Find where "align-items: baseline;" appears in the records below, then return that line and every later line exactly, stopping only at the last line.

Given data
╭──

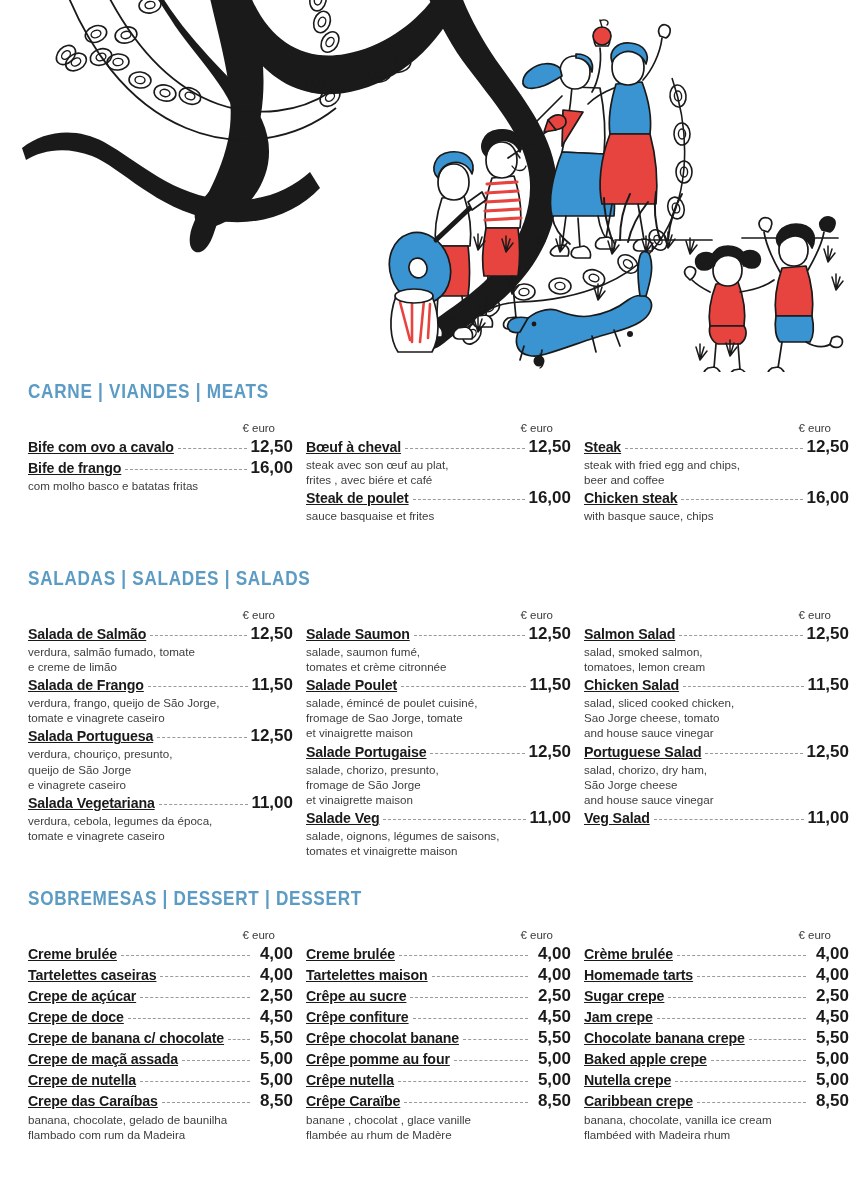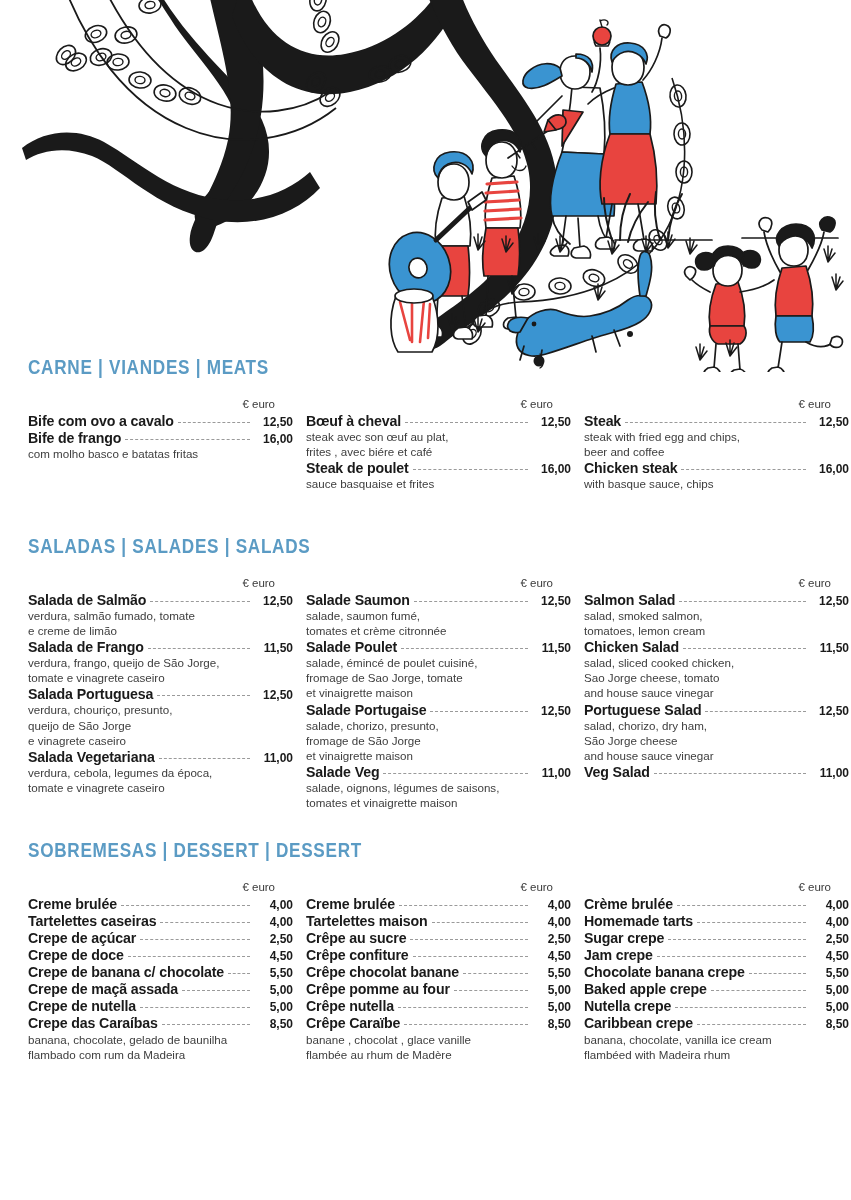--- a/index.html
+++ b/index.html
@@ -18,21 +18,21 @@
     position: absolute;
     top: 0; left: 0;
     width: 851px; height: 372px;
     pointer-events: none;
   }
   #illustration svg { display: block; width: 851px; height: 372px; }
 
   
   #menu {
     position: absolute;
-    top: 352px; left: 0;
+    top: 376px; left: 0;
     width: 778px;
     padding: 0 28px 0 28px;
   }
 
   .section { margin-bottom: 0; }
   .section-title {
     color: #5b9bc4;
     font-weight: bold;
     font-size: 19.5px;
     letter-spacing: 0.8px;
@@ -65,31 +65,32 @@
     display: flex;
     align-items: baseline;
     width: 100%;
   }
   .item-name {
     font-size: 14.2px;
     font-weight: bold;
     color: #1a1a1a;
     white-space: nowrap;
     letter-spacing: -0.15px;
+    text-decoration: underline;
   }
   .leader {
     flex: 1 1 auto;
     min-width: 6px;
     margin: 0 3px 0 4px;
     border-bottom: 1.5px dashed #9a9a9a;
     transform: translateY(-3px);
     height: 0;
   }
   .item-price {
-    font-size: 12px;
+    font-size: 17px;
     font-weight: bold;
     color: #1a1a1a;
     white-space: nowrap;
     text-align: right;
     min-width: 40px;
   }
   .item-desc {
     font-size: 11.6px;
     line-height: 15.2px;
     color: #3d3d3d;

╰──

Final answer
     align-items: baseline;
     width: 100%;
   }
   .item-name {
     font-size: 14.2px;
     font-weight: bold;
     color: #1a1a1a;
     white-space: nowrap;
     letter-spacing: -0.15px;
+    text-decoration: underline;
   }
   .leader {
     flex: 1 1 auto;
     min-width: 6px;
     margin: 0 3px 0 4px;
     border-bottom: 1.5px dashed #9a9a9a;
     transform: translateY(-3px);
     height: 0;
   }
   .item-price {
-    font-size: 12px;
+    font-size: 17px;
     font-weight: bold;
     color: #1a1a1a;
     white-space: nowrap;
     text-align: right;
     min-width: 40px;
   }
   .item-desc {
     font-size: 11.6px;
     line-height: 15.2px;
     color: #3d3d3d;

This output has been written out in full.